[Start of Attachment]
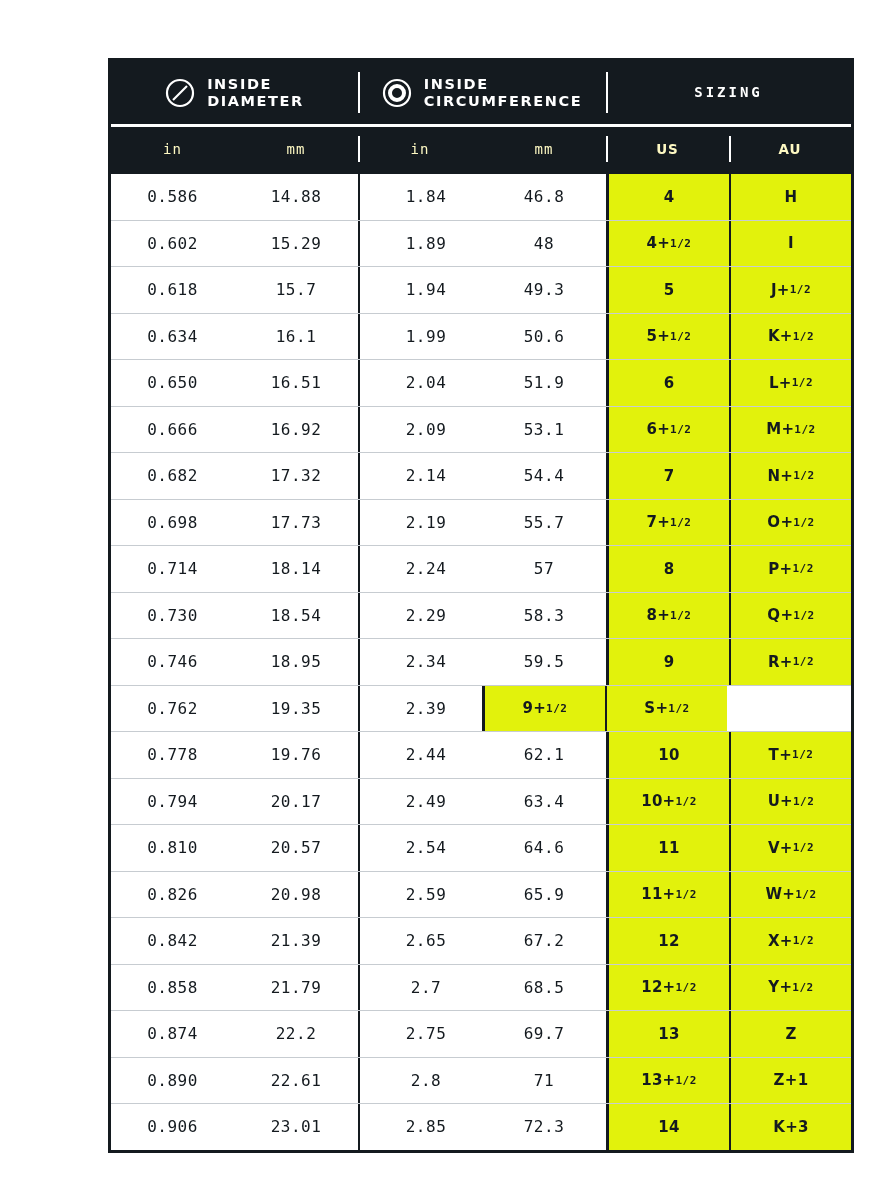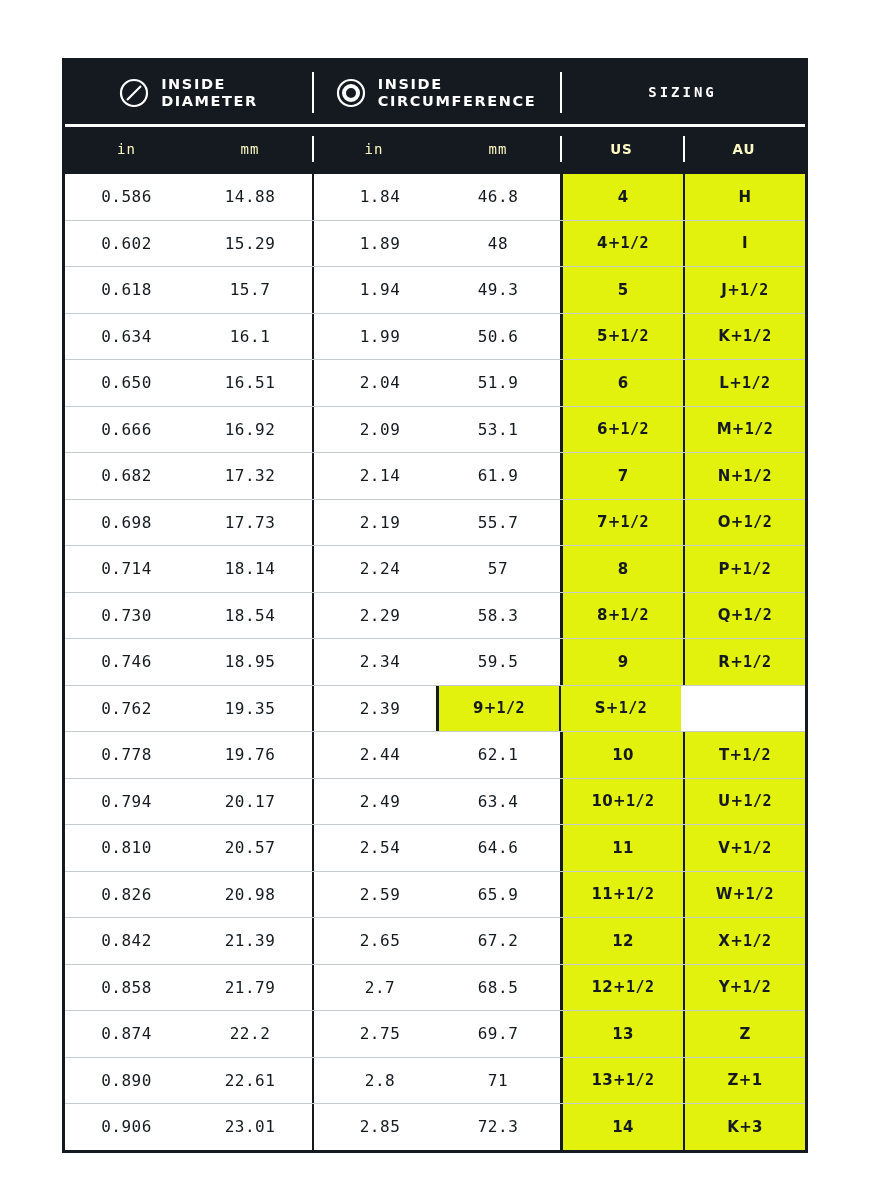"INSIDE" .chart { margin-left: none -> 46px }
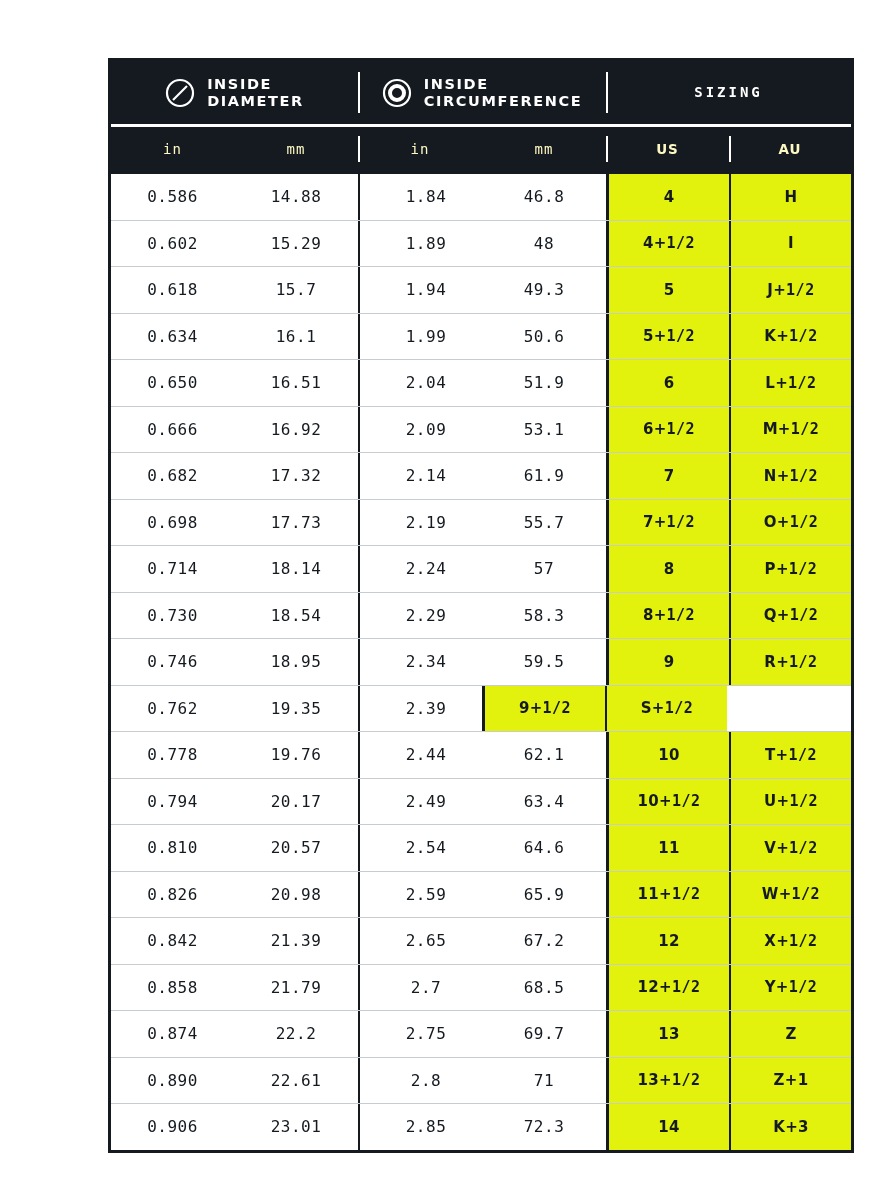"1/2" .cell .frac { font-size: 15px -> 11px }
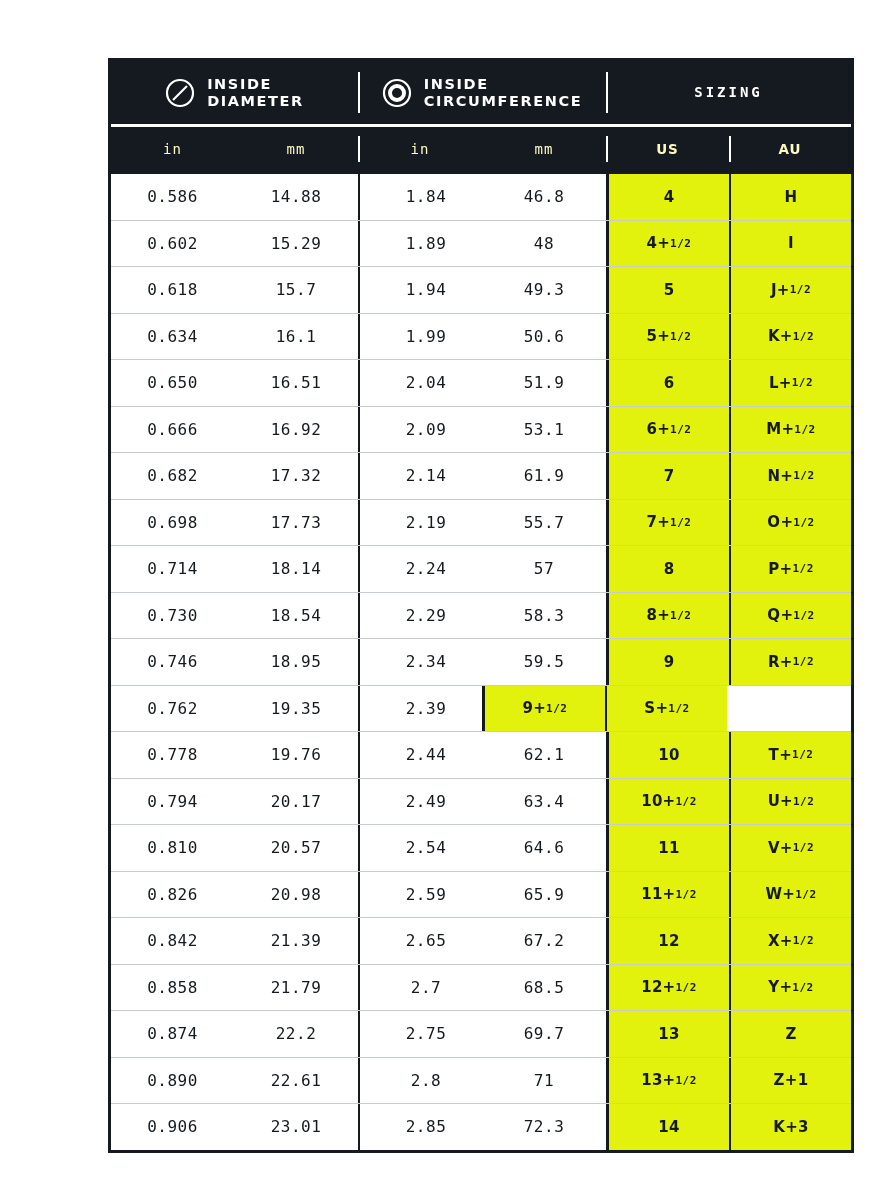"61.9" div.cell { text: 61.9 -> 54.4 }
[End of Attachment]
[Start of Attachment]
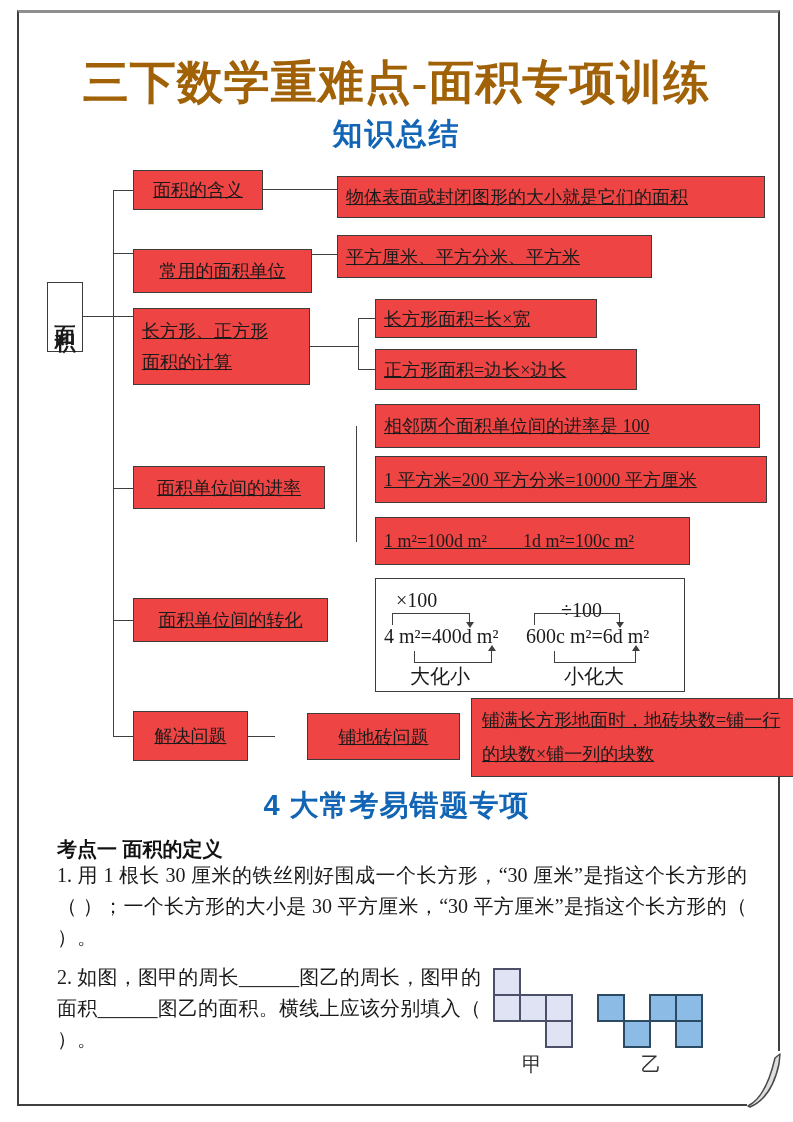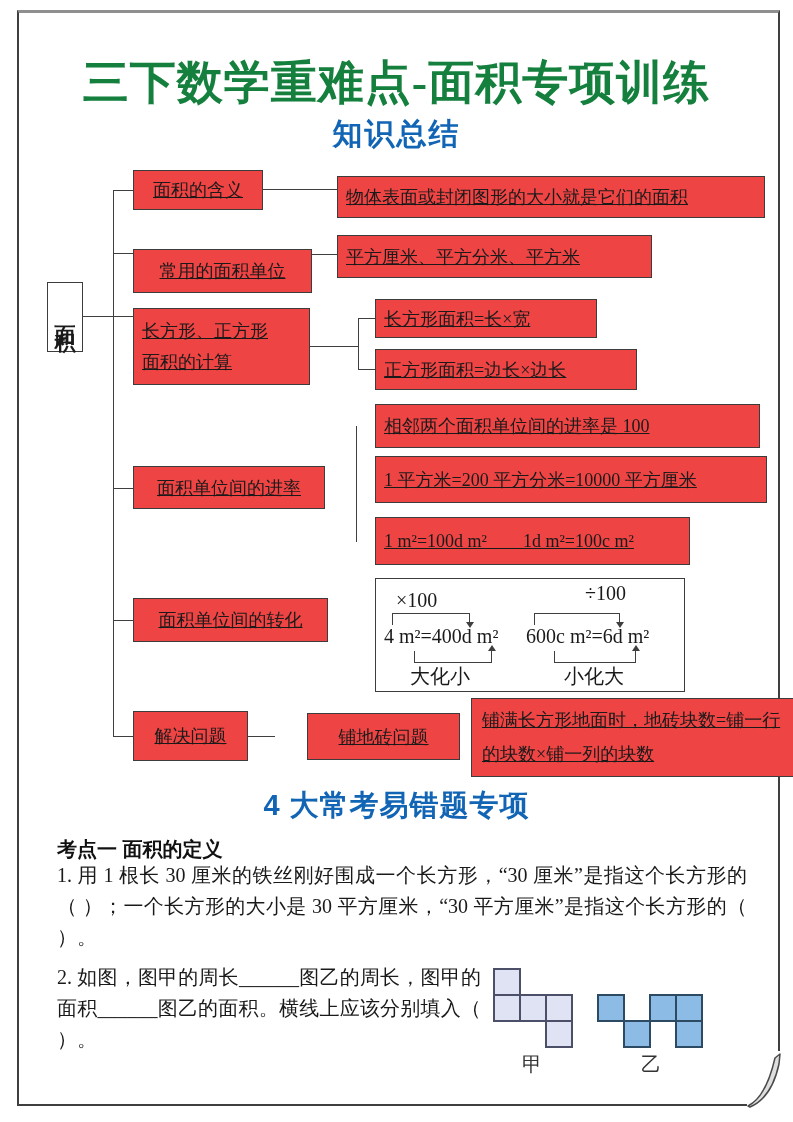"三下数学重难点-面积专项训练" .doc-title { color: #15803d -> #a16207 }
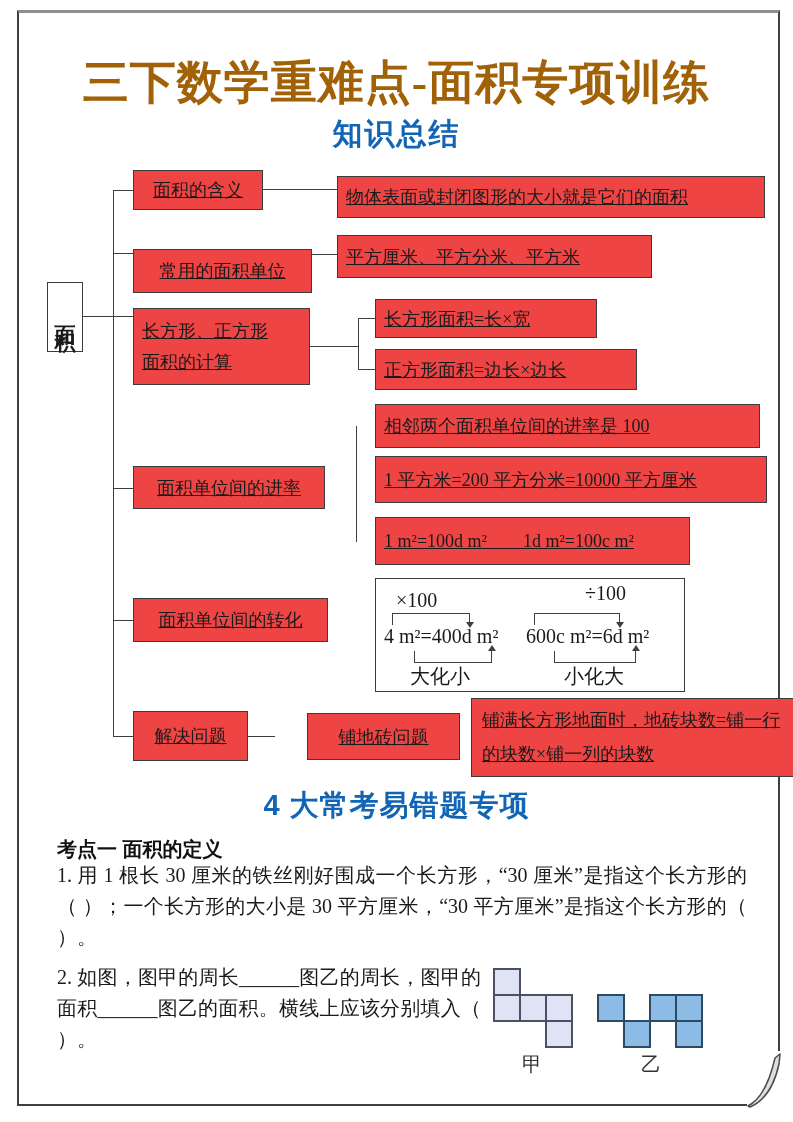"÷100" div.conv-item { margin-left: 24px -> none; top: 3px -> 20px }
[End of Attachment]
■ YOUR GOAL
Having found the line with "margin-left: none ->" and the line with "text: 61.9 ->" in the material above, write out exactly those two and every line between, leaving the pictures out.

■ SOLVED EXERCISE
"INSIDE" .chart { margin-left: none -> 46px }
"1/2" .cell .frac { font-size: 15px -> 11px }
"61.9" div.cell { text: 61.9 -> 54.4 }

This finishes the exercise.